Exercise:
Your task is to copy the stretch of lines in the records below that begins with the line containing "mostly present in the Brazilian Northeastern Music." and ends with the line containing "artificial mode yet).", exactly as written, with nothing added.

[Data items]
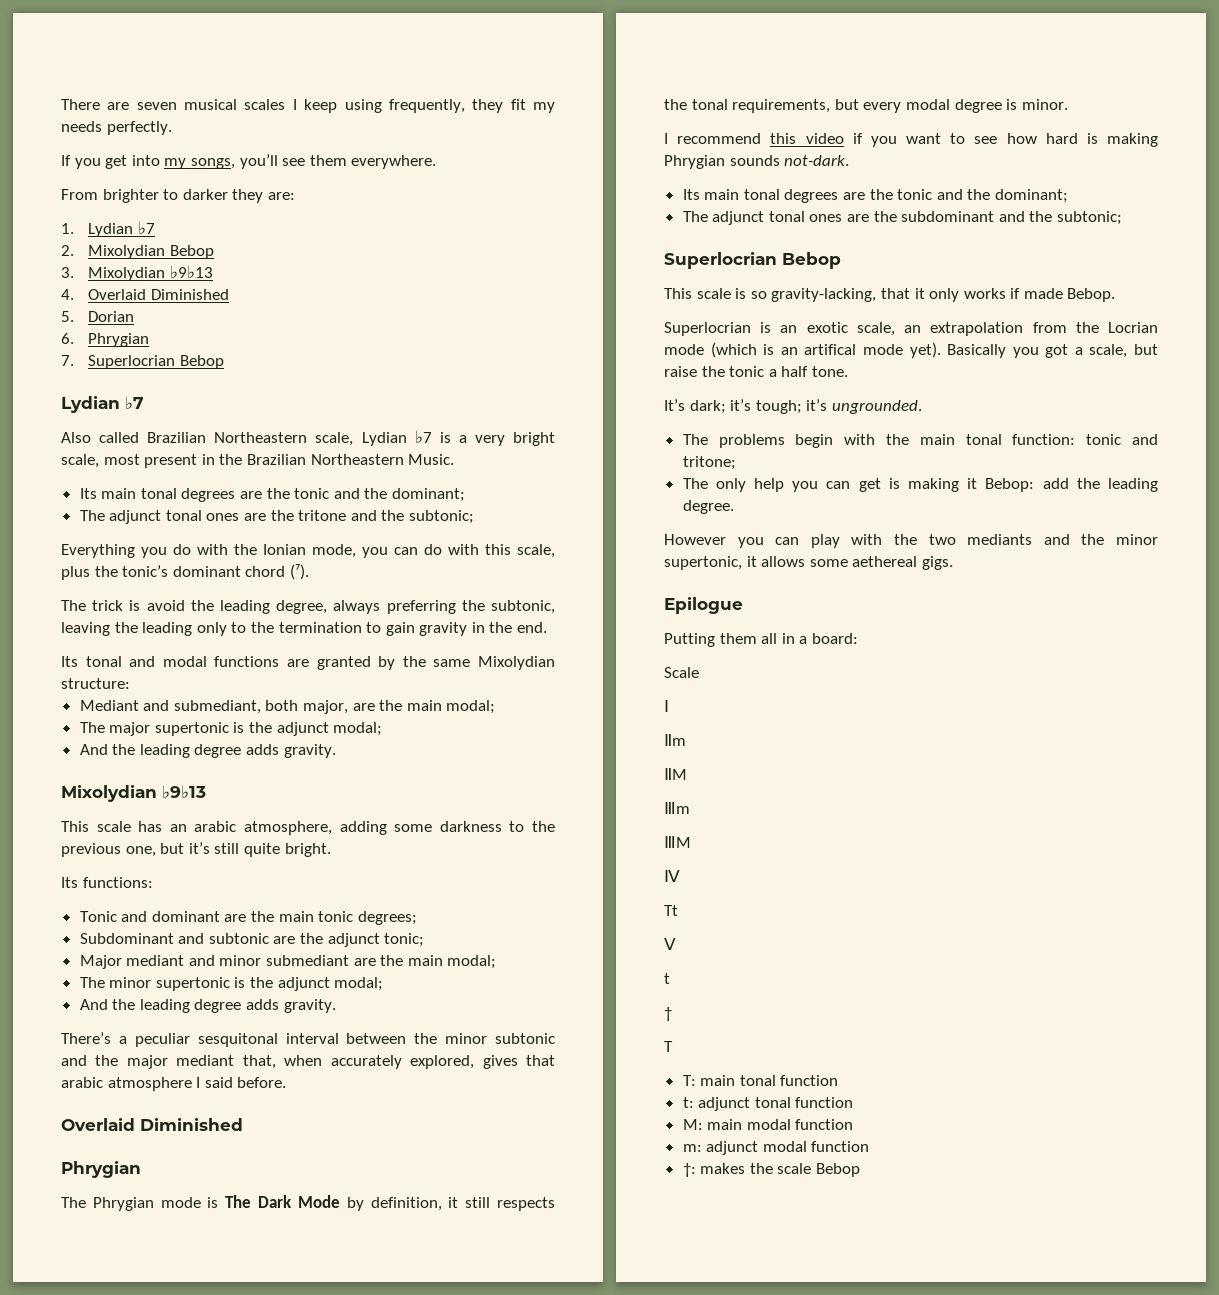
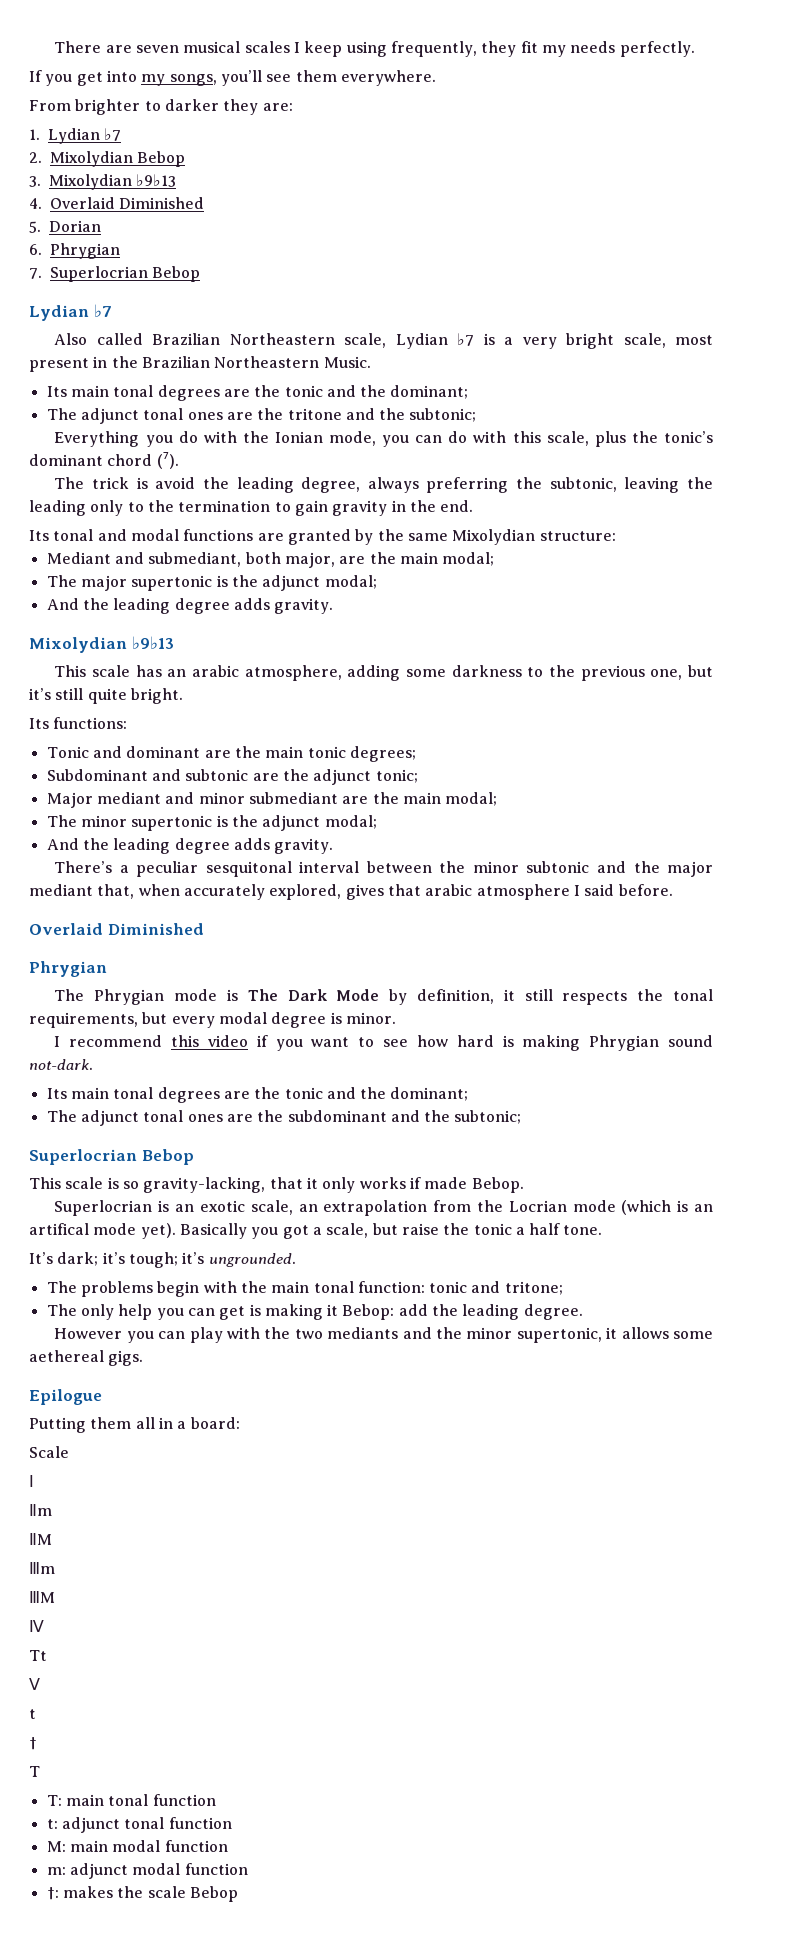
- I recommend this video if you want to see how hard is making Phrygian sounds not-dark.
+ I recommend this video if you want to see how hard is making Phrygian sound not-dark.

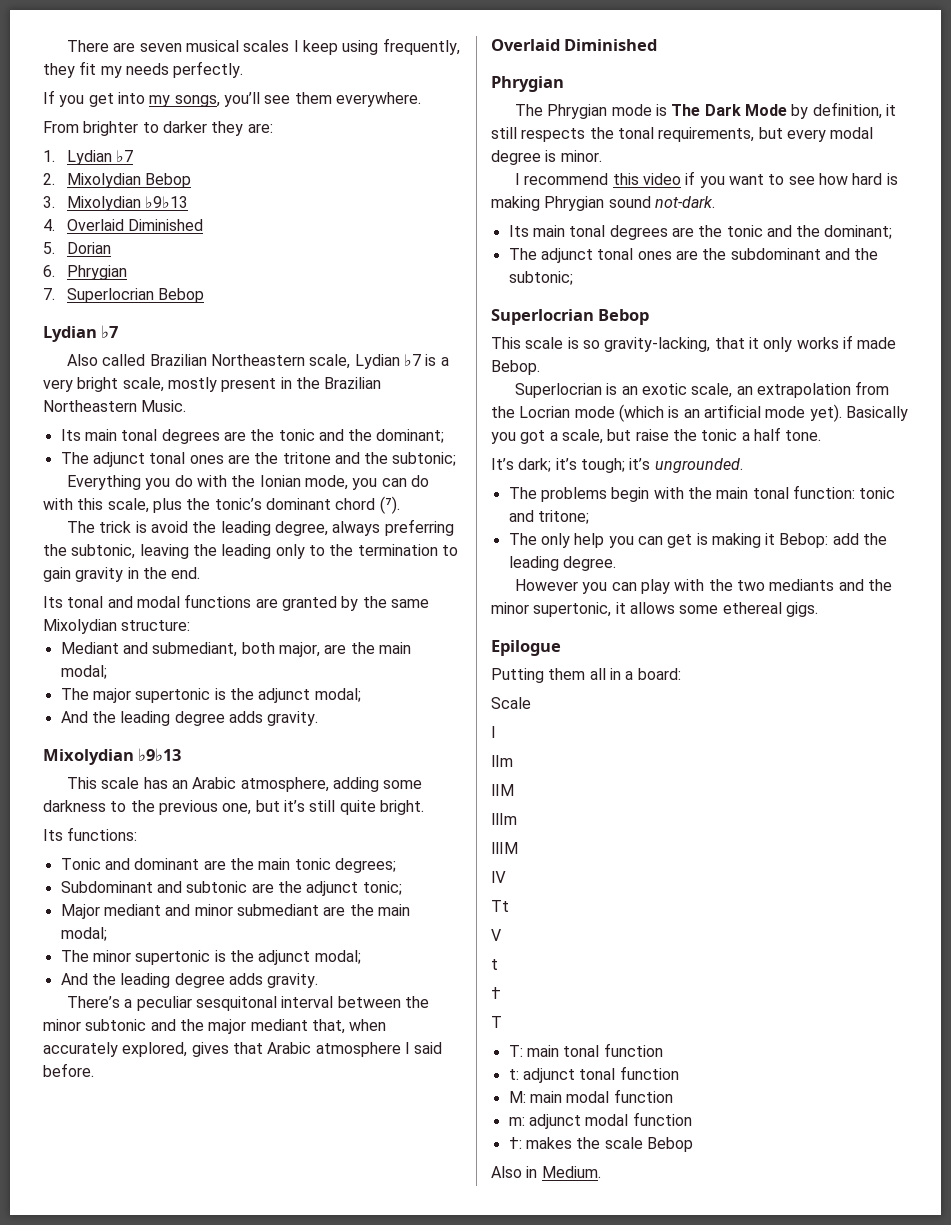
- Also called Brazilian Northeastern scale, Lydian ♭7 is a very bright scale, most present in the Brazilian Northeastern Music.
+ Also called Brazilian Northeastern scale, Lydian ♭7 is a very bright scale, mostly present in the Brazilian Northeastern Music.
- This scale has an arabic atmosphere, adding some darkness to the previous one, but it’s still quite bright.
+ This scale has an Arabic atmosphere, adding some darkness to the previous one, but it’s still quite bright.
- There’s a peculiar sesquitonal interval between the minor subtonic and the major mediant that, when accurately explored, gives that arabic atmosphere I said before.
+ There’s a peculiar sesquitonal interval between the minor subtonic and the major mediant that, when accurately explored, gives that Arabic atmosphere I said before.
- Superlocrian is an exotic scale, an extrapolation from the Locrian mode (which is an artifical mode yet).
+ Superlocrian is an exotic scale, an extrapolation from the Locrian mode (which is an artificial mode yet).
- However you can play with the two mediants and the minor supertonic, it allows some aethereal gigs.
+ However you can play with the two mediants and the minor supertonic, it allows some ethereal gigs.
+ Also in Medium.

Your solution:
+ Also called Brazilian Northeastern scale, Lydian ♭7 is a very bright scale, mostly present in the Brazilian Northeastern Music.
- This scale has an arabic atmosphere, adding some darkness to the previous one, but it’s still quite bright.
+ This scale has an Arabic atmosphere, adding some darkness to the previous one, but it’s still quite bright.
- There’s a peculiar sesquitonal interval between the minor subtonic and the major mediant that, when accurately explored, gives that arabic atmosphere I said before.
+ There’s a peculiar sesquitonal interval between the minor subtonic and the major mediant that, when accurately explored, gives that Arabic atmosphere I said before.
- Superlocrian is an exotic scale, an extrapolation from the Locrian mode (which is an artifical mode yet).
+ Superlocrian is an exotic scale, an extrapolation from the Locrian mode (which is an artificial mode yet).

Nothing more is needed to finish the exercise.